Quite a shocking statement, isn’t it - that health and education cannot be attained without people consuming alcohol? When I delved into history, I found, amazingly, an exactly similar situation in the 1930s, noticed by none other than Gandhiji. He was asking the British administration to stop liquor sales and they responded with: ‘do you know that your schools are funded by the revenue from liquor licences.’ Gandhiji was naturally appalled and replied that he would rather not have schools than to fund them through such means.
So I delved even farther to find out how it all started, this whole issue of the production and sale of alcoholic beverages, better known to us as madira.
At this point, we are not going into whether it is right or not to consume alcohol. That too is a question of much significance, and related to our own development. It is also important to address the larger issue of a directionless, stressful and entertainment seeking society, but let us face all that in the privacy of our minds.
What I would like to share with you here is: How did Indian society cope with the production and consumption of fermented beverage? We have had madira in our civilization for a millennia, and we are told in our puranic stories that both devas and asuras partook of it. The act and effect of intoxication has also been exploited as simile and metaphor by poets down the ages. 

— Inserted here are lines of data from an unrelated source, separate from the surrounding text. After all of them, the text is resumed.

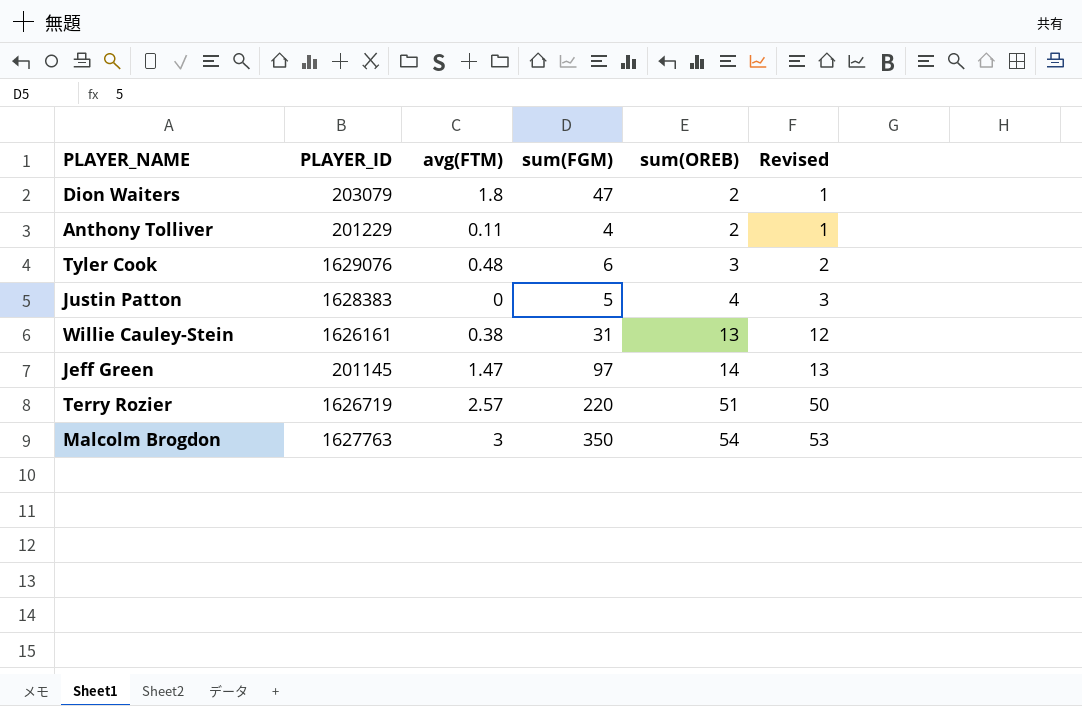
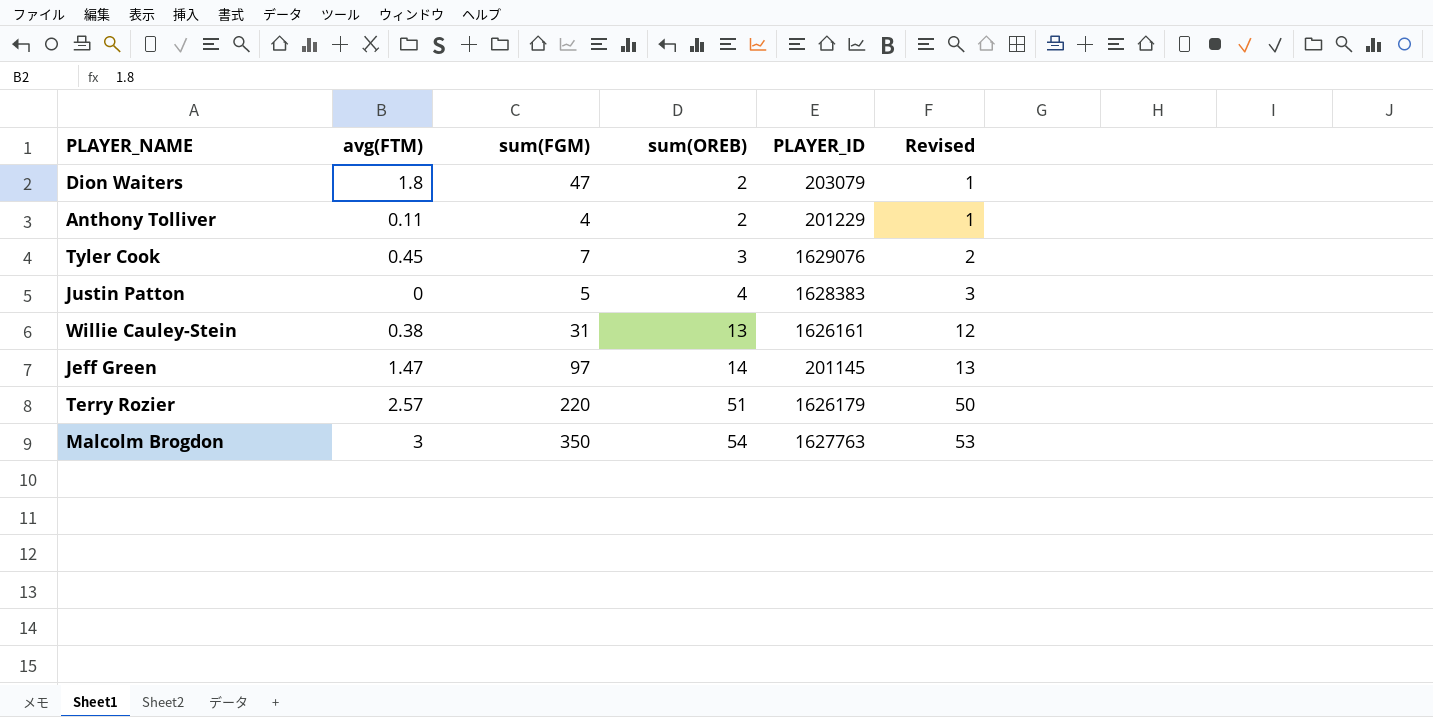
column PLAYER_ID | position: 2 -> 5
Tyler Cook | avg(FTM): 0.48 -> 0.45
Tyler Cook | sum(FGM): 6 -> 7
Terry Rozier | PLAYER_ID: 1626719 -> 1626179

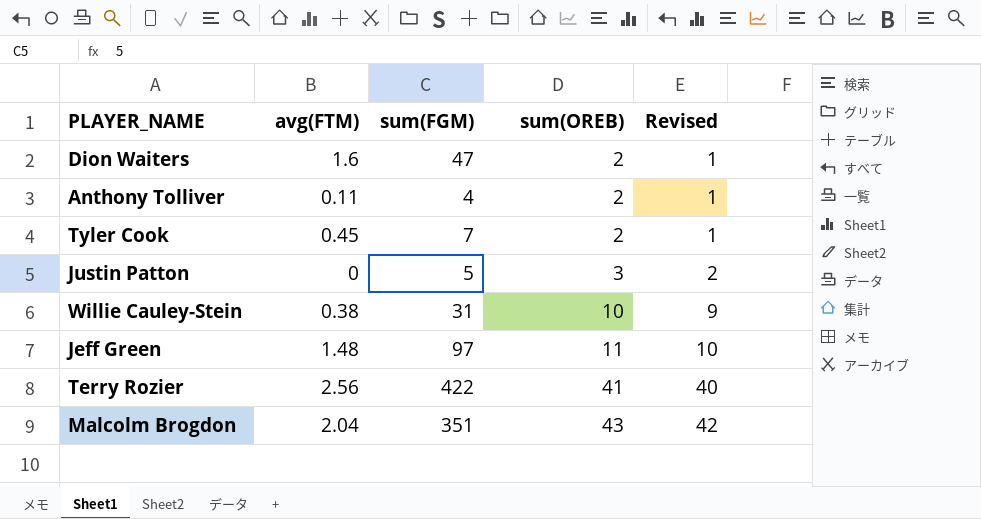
column PLAYER_ID | position: 5 -> none
Dion Waiters | avg(FTM): 1.8 -> 1.6
Tyler Cook | sum(OREB): 3 -> 2
Tyler Cook | Revised: 2 -> 1
Justin Patton | sum(OREB): 4 -> 3
Justin Patton | Revised: 3 -> 2
Willie Cauley-Stein | sum(OREB): 13 -> 10
Willie Cauley-Stein | Revised: 12 -> 9
Jeff Green | avg(FTM): 1.47 -> 1.48
Jeff Green | sum(OREB): 14 -> 11
Jeff Green | Revised: 13 -> 10
Terry Rozier | avg(FTM): 2.57 -> 2.56
Terry Rozier | sum(FGM): 220 -> 422
Terry Rozier | sum(OREB): 51 -> 41
Terry Rozier | Revised: 50 -> 40
Malcolm Brogdon | avg(FTM): 3 -> 2.04
Malcolm Brogdon | sum(FGM): 350 -> 351
Malcolm Brogdon | sum(OREB): 54 -> 43
Malcolm Brogdon | Revised: 53 -> 42

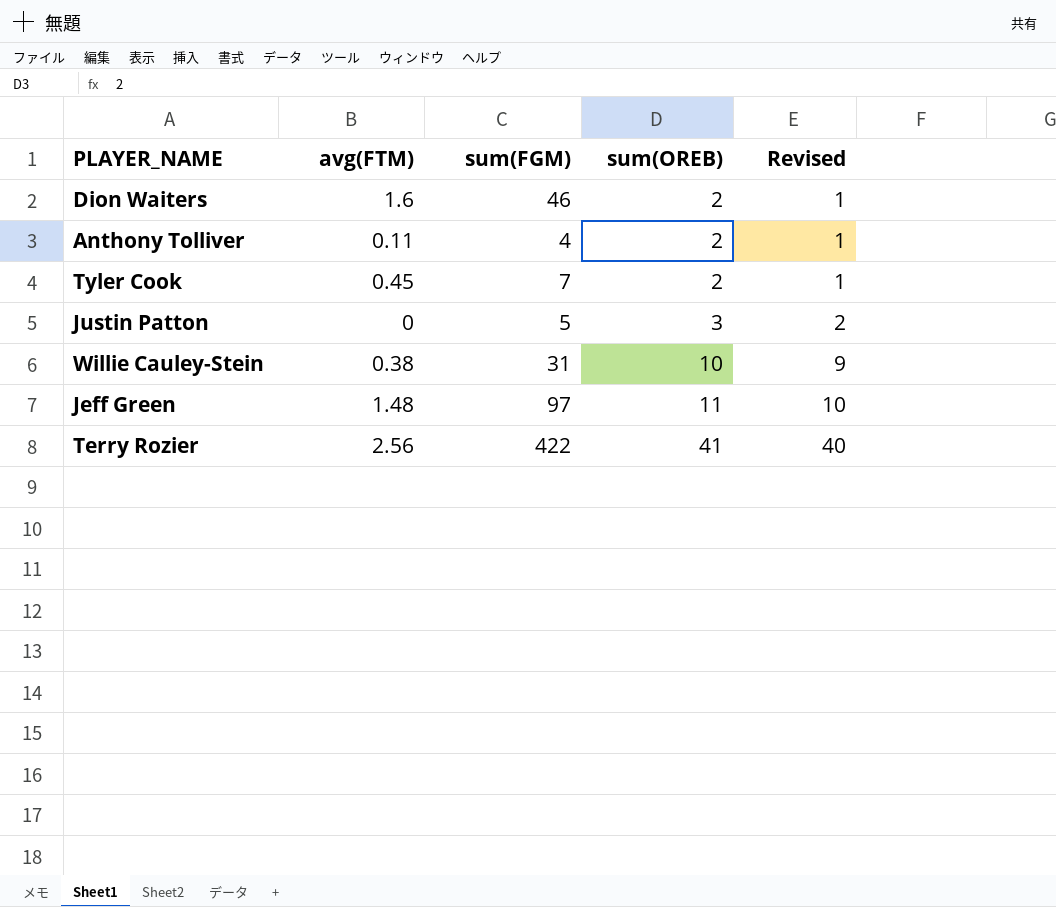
row Malcolm Brogdon: 2.04 | 351 | 43 | 42 -> none
Dion Waiters | sum(FGM): 47 -> 46

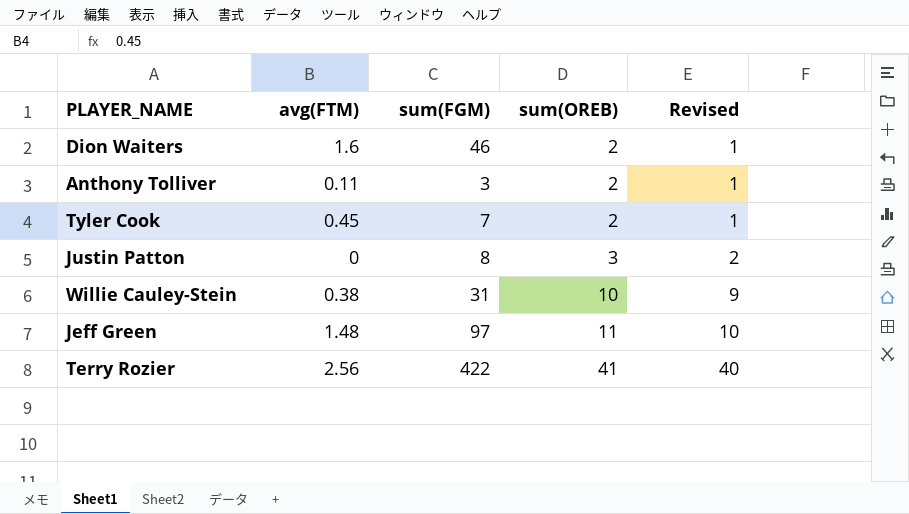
Anthony Tolliver | sum(FGM): 4 -> 3
Justin Patton | sum(FGM): 5 -> 8

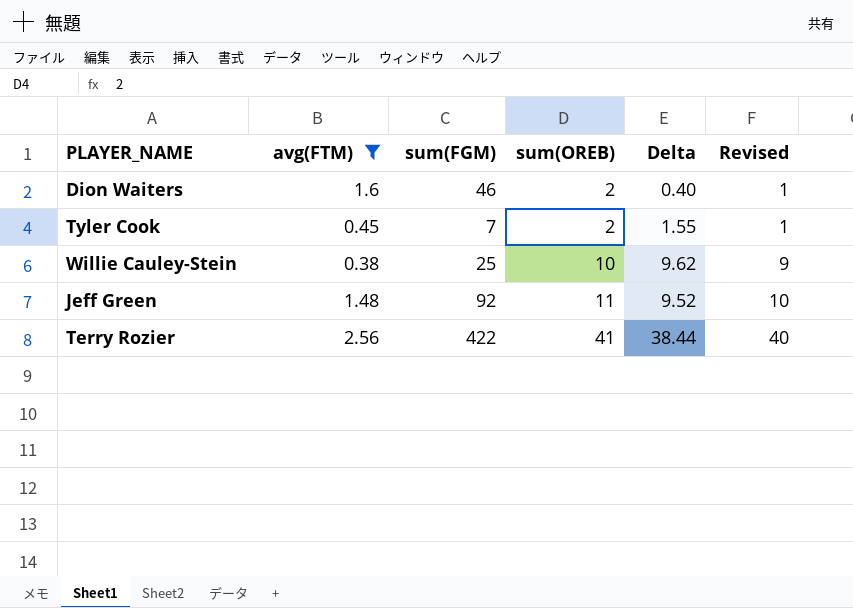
filter: none -> avg(FTM) >= 0.38
column Delta | formula: none -> [sum(OREB)] - [avg(FTM)]
Willie Cauley-Stein | sum(FGM): 31 -> 25
Jeff Green | sum(FGM): 97 -> 92

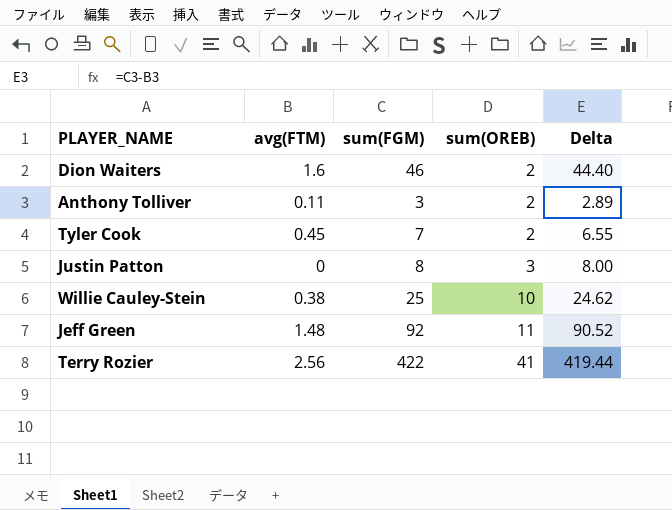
filter: avg(FTM) >= 0.38 -> none
column Revised | formula: [sum(OREB)] - 1 -> none
column Delta | formula: [sum(OREB)] - [avg(FTM)] -> [sum(FGM)] - [avg(FTM)]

At the ground level, it may interest readers to know, the production of fermented brew has taken place in most regions of the country, each according to its own ingredient and formula. It could be based on jau (barley), bajra (millet), rice, sugarcane, or a variety of local fruit like kaju, jamun, ber, (cashew, berries, plum) etc., or at places from tender palm (tadi). All this has happened without much ado, without large scale alcoholism or deaths through adulteration, even though the spiritual gurus always cautioned against falling prey to drink.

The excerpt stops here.